* **Data extracts**:
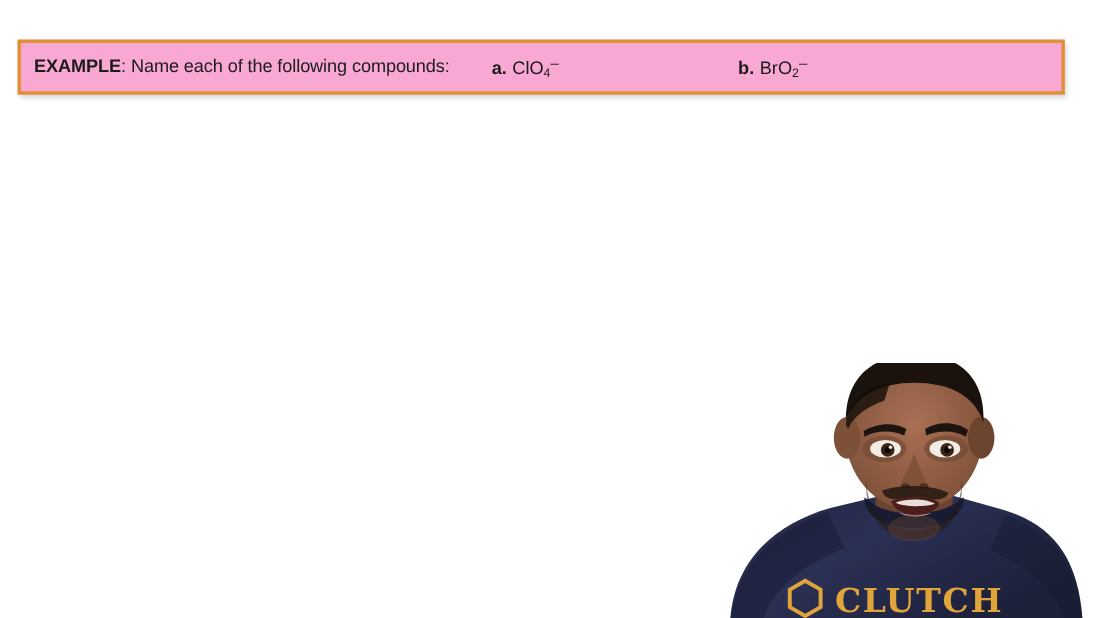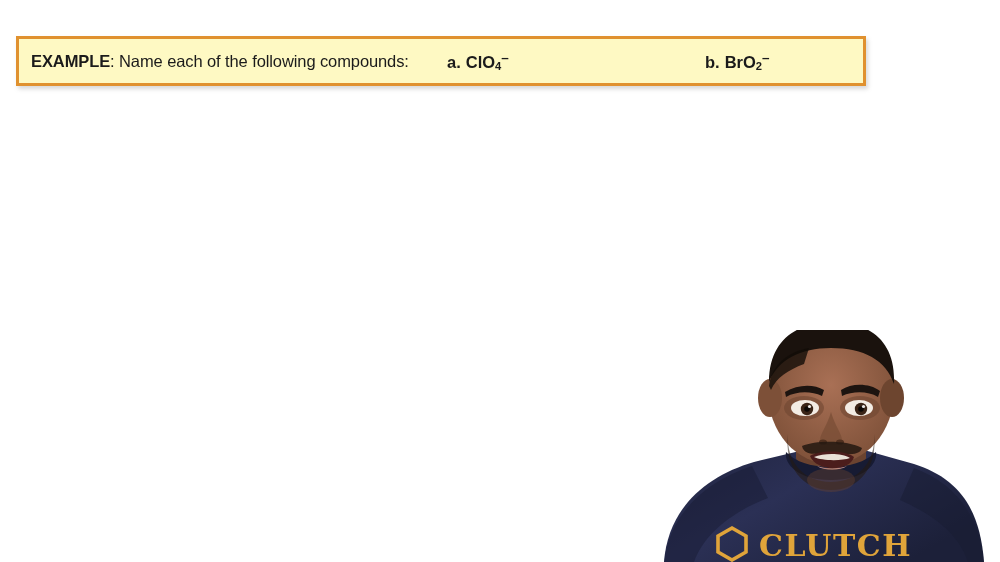--- a/index.html
+++ b/index.html
@@ -26,10 +26,10 @@
     position: absolute;
     left: 16px;
     top: 36px;
-    width: 850px;
+    width: 952px;
     height: 50px;
     box-sizing: border-box;
-    background: #fef9c3;
+    background: #f9a8d4;
     border: 3px solid #e0912f;
     box-shadow: 2px 3px 4px rgba(120,120,120,0.28);
     display: flex;

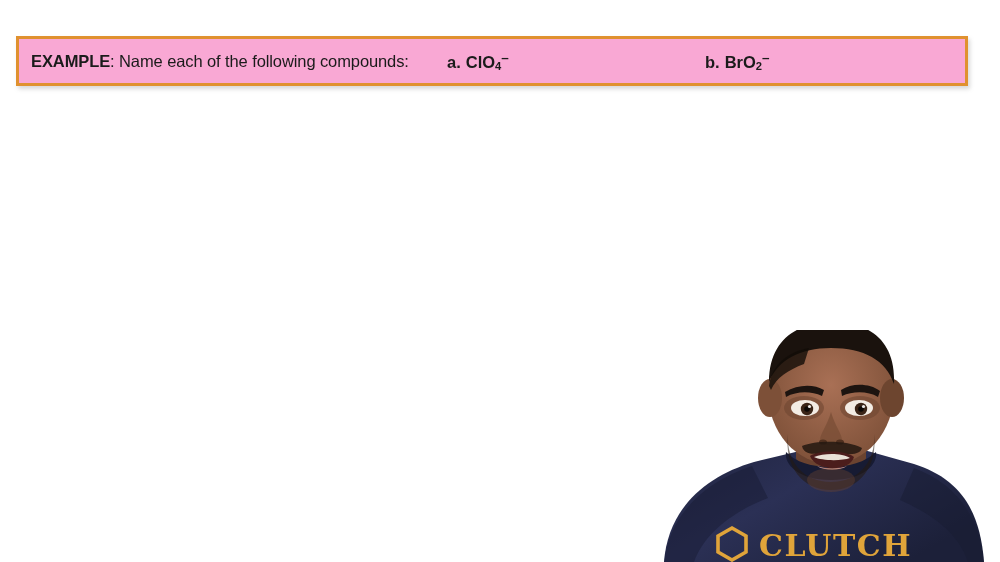--- a/index.html
+++ b/index.html
@@ -75,7 +75,7 @@
     margin-right: 5px;
   }
   .formula {
-    font-weight: bold;
+    font-weight: normal;
   }
   .formula sub {
     font-size: 0.68em;

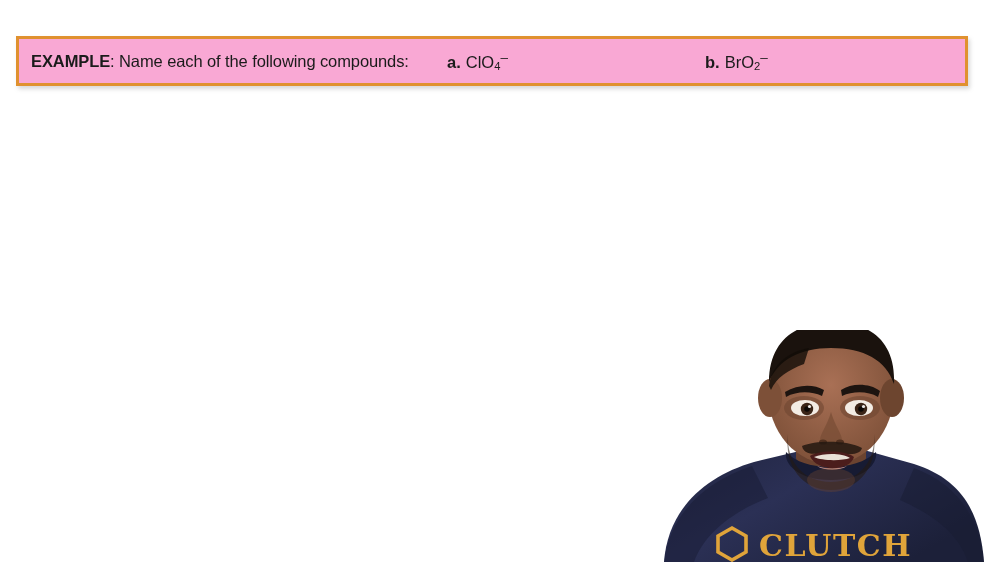--- a/index.html
+++ b/index.html
@@ -68,7 +68,7 @@
     white-space: nowrap;
   }
   .item-a { left: 428px; }
-  .item-b { left: 652px; margin-left: 34px; }
+  .item-b { left: 652px; }
 
   .item-label {
     font-weight: bold;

* **What the task asks**: Make an exact copy of the records above. Keep out every picture.

* **Exercise answer**:
--- a/index.html
+++ b/index.html
@@ -26,10 +26,10 @@
     position: absolute;
     left: 16px;
     top: 36px;
-    width: 850px;
+    width: 952px;
     height: 50px;
     box-sizing: border-box;
-    background: #fef9c3;
+    background: #f9a8d4;
     border: 3px solid #e0912f;
     box-shadow: 2px 3px 4px rgba(120,120,120,0.28);
     display: flex;

--- a/index.html
+++ b/index.html
@@ -75,7 +75,7 @@
     margin-right: 5px;
   }
   .formula {
-    font-weight: bold;
+    font-weight: normal;
   }
   .formula sub {
     font-size: 0.68em;

--- a/index.html
+++ b/index.html
@@ -68,7 +68,7 @@
     white-space: nowrap;
   }
   .item-a { left: 428px; }
-  .item-b { left: 652px; margin-left: 34px; }
+  .item-b { left: 652px; }
 
   .item-label {
     font-weight: bold;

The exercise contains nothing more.